Read in the data and call the first column AUTOMARK, and the second column INSTRUCTOR, or some variation thereof.
score = load('lab8.dat'); AUTOMARK = [ones(length(score),1) score(:,1)]; % X needs to be a % matrix with a leading % column of ones. INSTRUCTOR = score(:,2);
Let's investigate the the items above:
% The predictor variable (X) is going to be AUTOMARK % and the response variable (Y) is INSTRUCTOR. % First make a scatter plot of AUTOMARK vs. INSTRUCTOR plot(AUTOMARK(:,2), INSTRUCTOR, '.') % add the appropriate labels etc. % Now find the least squares regression line [b,bint,r,rint,stats] = regress(INSTRUCTOR,AUTOMARK,0.05); b % = estimates for the regression coefficients
Now add the regression line to the scatter plot.

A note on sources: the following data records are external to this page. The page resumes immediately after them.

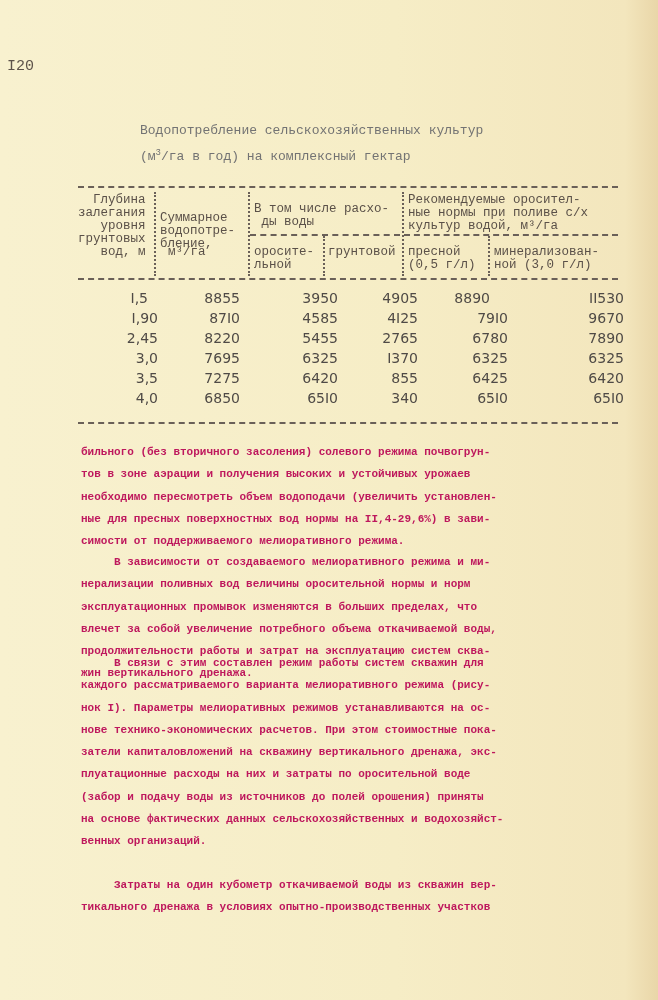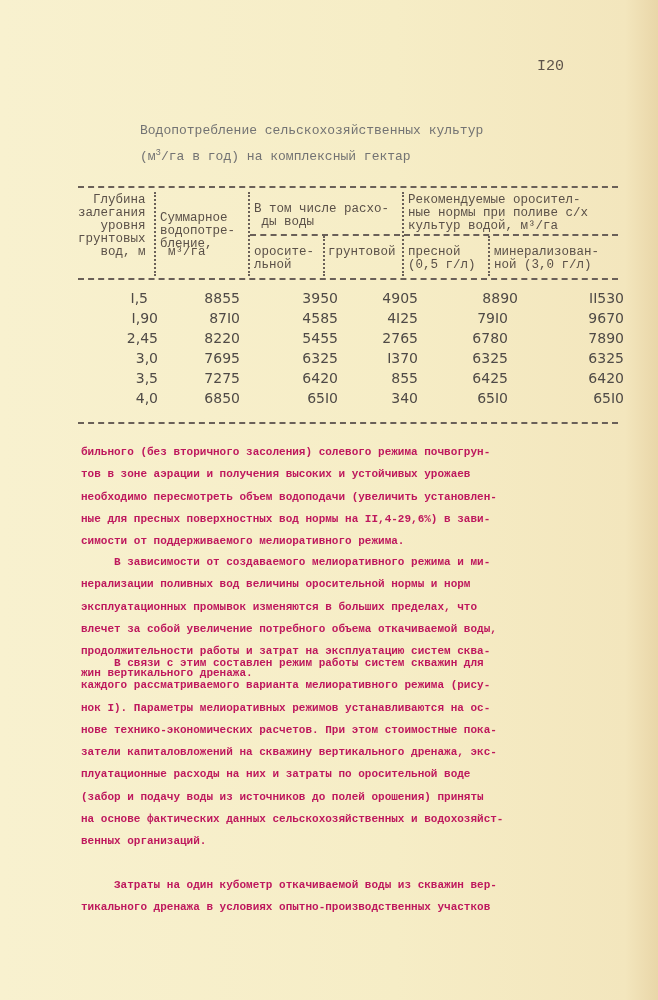--- a/index.html
+++ b/index.html
@@ -5,21 +5,21 @@
   html, body { margin: 0; padding: 0; }
   body {
     width: 658px; height: 1000px; overflow: hidden;
     background: #f7efc8;
     background-image: linear-gradient(90deg, #f8f1cf 0%, #f6edc6 60%, #f3e6bd 95%, #e9d6a8 100%);
     font-family: "Liberation Mono", "DejaVu Sans Mono", monospace;
     color: #5a5048;
     position: relative;
   }
   .page-number {
-    position: absolute; top: 58px; left: 16px; width: 548px; text-align: right;
+    position: absolute; top: 58px; left: 7px; width: 548px; text-align: left;
     font-size: 15px; letter-spacing: 0px; color: #5d534a;
   }
   .caption {
     position: absolute; left: 140px; top: 120px;
     font-size: 13px; line-height: 22px; color: #737373; white-space: pre;
   }
   .caption sup { font-size: 9px; }
 
   .table-wrap { position: absolute; left: 78px; top: 186px; width: 540px; }
   .dash { border-top: 2px dashed #6a6058; height: 0; }
@@ -78,21 +78,21 @@
     <div class="hcell" style="left:416px;top:58px;">минерализован-
 ной (3,0 г/л)</div>
   </div>
   <div class="dash"></div>
   <div class="tbody">
     <div class="row" style="top:10px;">
       <span class="cell" style="right:470px;">I,5</span>
       <span class="cell" style="right:378px;">8855</span>
       <span class="cell" style="right:280px;">3950</span>
       <span class="cell" style="right:200px;">4905</span>
-      <span class="cell" style="right:100px;text-align:right;">8890</span>
+      <span class="cell" style="right:128px;text-align:right;">8890</span>
       <span class="cell" style="right:-6px;">II530</span>
     </div>
     <div class="row" style="top:30px;">
       <span class="cell" style="right:460px;">I,90</span>
       <span class="cell" style="right:378px;">87I0</span>
       <span class="cell" style="right:280px;">4585</span>
       <span class="cell" style="right:200px;">4I25</span>
       <span class="cell" style="right:110px;">79I0</span>
       <span class="cell" style="right:-6px;">9670</span>
     </div>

x = 10:22; y = b(1) + b(2).*x; hold on; plot(x , y); % OR plot(AUTOMARK(:,2), INSTRUCTOR, '.', x, y);
The hypothesis Ho: b1 = 0, vs. Ha:b1 != 0 can be tested by specifying the alpha level of the test (default is 0.05). To see the test statistic, look at the estimated value for the coefficient b1. What other important information is in the coefficients? What do the coefficients mean? What is the significance of testing whether the slope is zero, i.e. in words what are you testing?
Check out the test statistic and p-value in stats:
stats % = R-squared, F-statistic, p-value
The F-statistic is the second number, and is the same as the t-statistic squared, so take the square root to find out the t-statistic. The p-value is the same for both the F and t, so you don't have to transform it. What does it signify, i.e. what test is it for?
Confidence intervals at the 1-alpha level are given by
bint % (1-alpha)% confidence interval
What can you say about the above hypothesis test by looking at the confidence interval? What sticks out to you about the confidence interval for b0?
R-squared is given in stats, and is the coefficient of determination.
stats % = R-squared, F-statistic, p-value
To find the coefficient of correlation we need to know the sign of b1, and then take the square root of R-squared
corr = sqrt(Rsd) % don't forget to define Rsd = stats(1)
What do you think r and rint are? Can you use r to find an estimate for sigma?
Now you know how to use MatLab to do the basic linear regression analysis. In the coming weeks you'll learn how to build on this to consider more than one predictor variable at a time.